Dont stress too much. Bobtails are very prone to these infections, but given the right care usually have no serious complications. These infections are almost certainly caused by a virus, and as such antibiotics will not help (Antibiotics do have a role however with more serious secondary infections/pneumonia). 

When mine come down with this I bring them inside and place them in a bone dry container and put them under heat, aiming to keep temps above 25 degrees with a basking spot above 30 degrees. In my opinoin the heat is not the most important factor, it is moisture/humidity. They must be kept as dry as possible and out of drafts. Remove water bowels. If needed give them small drinking sessions then remove the water. If they have good body weight dont worry about feeds at all. Usually symptoms will resolve in a couple of days. I have never had one die from this infection, although you must get in before they become too unwell.

As for the abrasion under the eye, once again dont worry too much. Wipe down with a damp cloth.

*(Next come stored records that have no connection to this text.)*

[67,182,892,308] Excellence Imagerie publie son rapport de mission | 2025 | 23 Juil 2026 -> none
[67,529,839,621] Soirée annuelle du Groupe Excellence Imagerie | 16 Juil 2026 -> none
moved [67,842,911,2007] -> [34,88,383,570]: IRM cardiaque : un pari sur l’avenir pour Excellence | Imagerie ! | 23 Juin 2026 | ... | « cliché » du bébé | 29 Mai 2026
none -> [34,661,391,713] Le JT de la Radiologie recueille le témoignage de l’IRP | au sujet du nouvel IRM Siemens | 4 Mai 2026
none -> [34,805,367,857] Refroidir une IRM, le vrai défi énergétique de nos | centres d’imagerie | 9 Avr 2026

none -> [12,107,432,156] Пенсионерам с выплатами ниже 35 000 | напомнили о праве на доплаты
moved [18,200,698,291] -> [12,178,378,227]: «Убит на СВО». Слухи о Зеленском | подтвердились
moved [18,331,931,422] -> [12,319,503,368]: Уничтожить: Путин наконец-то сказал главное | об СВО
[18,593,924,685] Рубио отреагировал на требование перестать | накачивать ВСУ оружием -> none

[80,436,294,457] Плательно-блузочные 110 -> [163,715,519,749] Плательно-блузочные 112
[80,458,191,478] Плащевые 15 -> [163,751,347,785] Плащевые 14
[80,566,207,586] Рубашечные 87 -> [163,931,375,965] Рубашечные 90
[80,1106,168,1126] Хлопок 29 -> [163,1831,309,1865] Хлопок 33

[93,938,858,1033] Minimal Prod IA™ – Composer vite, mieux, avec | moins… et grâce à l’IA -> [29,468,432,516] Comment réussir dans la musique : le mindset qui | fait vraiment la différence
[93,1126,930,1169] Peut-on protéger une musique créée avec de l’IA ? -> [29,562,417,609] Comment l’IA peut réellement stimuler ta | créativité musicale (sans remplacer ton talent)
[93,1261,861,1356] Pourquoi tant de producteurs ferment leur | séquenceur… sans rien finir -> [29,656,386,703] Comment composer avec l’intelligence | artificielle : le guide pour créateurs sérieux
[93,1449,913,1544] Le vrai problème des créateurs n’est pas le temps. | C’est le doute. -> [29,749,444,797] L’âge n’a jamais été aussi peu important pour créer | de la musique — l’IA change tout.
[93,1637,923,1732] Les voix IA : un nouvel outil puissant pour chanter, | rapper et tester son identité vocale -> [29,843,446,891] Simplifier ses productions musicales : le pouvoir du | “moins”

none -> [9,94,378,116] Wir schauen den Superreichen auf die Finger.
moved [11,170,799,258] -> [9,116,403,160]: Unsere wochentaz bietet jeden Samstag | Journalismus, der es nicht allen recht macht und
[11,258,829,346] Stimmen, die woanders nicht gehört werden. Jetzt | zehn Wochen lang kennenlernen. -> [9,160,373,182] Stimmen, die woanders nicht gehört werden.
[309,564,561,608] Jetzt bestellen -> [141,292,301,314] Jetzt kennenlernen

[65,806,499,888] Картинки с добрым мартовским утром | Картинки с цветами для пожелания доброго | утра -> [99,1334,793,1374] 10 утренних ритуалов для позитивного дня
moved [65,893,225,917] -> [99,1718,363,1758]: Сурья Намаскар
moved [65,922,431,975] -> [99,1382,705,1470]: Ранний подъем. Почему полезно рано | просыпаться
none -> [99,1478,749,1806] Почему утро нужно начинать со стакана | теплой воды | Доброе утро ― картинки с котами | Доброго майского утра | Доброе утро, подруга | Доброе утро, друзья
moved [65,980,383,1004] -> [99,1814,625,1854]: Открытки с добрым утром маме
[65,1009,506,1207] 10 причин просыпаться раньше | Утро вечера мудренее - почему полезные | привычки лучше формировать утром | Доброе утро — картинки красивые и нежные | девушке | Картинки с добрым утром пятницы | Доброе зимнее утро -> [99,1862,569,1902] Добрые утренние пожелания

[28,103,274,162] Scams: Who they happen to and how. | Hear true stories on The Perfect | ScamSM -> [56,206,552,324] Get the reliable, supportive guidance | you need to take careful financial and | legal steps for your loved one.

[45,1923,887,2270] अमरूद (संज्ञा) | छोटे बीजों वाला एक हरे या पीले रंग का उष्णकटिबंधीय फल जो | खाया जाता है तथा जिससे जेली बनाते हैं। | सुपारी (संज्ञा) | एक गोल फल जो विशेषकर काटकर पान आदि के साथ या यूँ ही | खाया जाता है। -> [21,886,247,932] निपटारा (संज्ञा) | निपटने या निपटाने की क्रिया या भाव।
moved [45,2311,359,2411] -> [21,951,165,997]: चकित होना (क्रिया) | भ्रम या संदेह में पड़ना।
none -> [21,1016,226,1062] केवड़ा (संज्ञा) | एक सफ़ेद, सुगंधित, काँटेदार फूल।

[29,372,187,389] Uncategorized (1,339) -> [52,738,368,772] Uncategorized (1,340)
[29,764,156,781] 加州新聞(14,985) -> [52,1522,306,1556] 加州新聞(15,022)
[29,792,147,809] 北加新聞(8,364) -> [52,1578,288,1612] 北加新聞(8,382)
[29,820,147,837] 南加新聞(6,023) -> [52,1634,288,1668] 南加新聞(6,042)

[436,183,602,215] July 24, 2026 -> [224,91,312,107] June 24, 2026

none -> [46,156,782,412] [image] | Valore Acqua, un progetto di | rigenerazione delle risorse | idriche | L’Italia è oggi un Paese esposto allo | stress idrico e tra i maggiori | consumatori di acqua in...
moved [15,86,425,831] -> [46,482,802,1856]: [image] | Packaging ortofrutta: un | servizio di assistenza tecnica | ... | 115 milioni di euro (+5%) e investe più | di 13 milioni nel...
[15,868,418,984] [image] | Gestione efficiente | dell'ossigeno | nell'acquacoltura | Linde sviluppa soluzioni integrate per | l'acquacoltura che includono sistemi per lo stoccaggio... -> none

It will heal fine and after the next shed you probably wont be able to see where it was.


----------



## Chris1 (Jul 25, 2011)

Hey Lizman!

Cant really help cos i have no experience with bobtail flu, just thought id check my temps for you, top basking rock is 42C, (rarely used) middle basking rocks are 36ish, (used most days for a few hours) and the area where they all congregate is currently at 25, but gets up to 32 by the end of the day,...
cool end is around 22c after putting the tanks on really thick foam, before that it was getting down to 16/17C,....
personally i would put the higher wattage one back in,...

maybe try offering heat from a heat mat as well as a light till hes better, a really dry littler like ozpet and a few bath towels so he cant rub his face against anything hard,...but can still rub the goobers off,...

no water bowl, a splash of juice in half a cup of water is offered by syringe every 3rd day, they generally want 10-15mls. (they weigh around 500g, so less if urs is lighter, more if its heavier,...)

hope your beautiful snausage recovers quickly, its so stressful having a sick pet!


----------



## lizardman59 (Jul 25, 2011)

thanks my lights just blowen and my mums going to go get another one ill go with her e will get a more powerful one i also mght swich substrate soon to half reptile sand half reptile bark sand on hotside reptile bark on cool side also miight get some vitamins


----------



## Chris1 (Jul 25, 2011)

i didnt like sand, i tried with the red desert stuff, it got in their eyes, under the vent scale, not something id recommend,....(just mentioning that before you spend a small fortune on 'reptile sand')


----------



## lizardman59 (Jul 25, 2011)

Chris1 said:


> i didnt like sand, i tried with the red desert stuff, it got in their eyes, under the vent scale, not something id recommend,....(just mentioning that before you spend a small fortune on 'reptile sand')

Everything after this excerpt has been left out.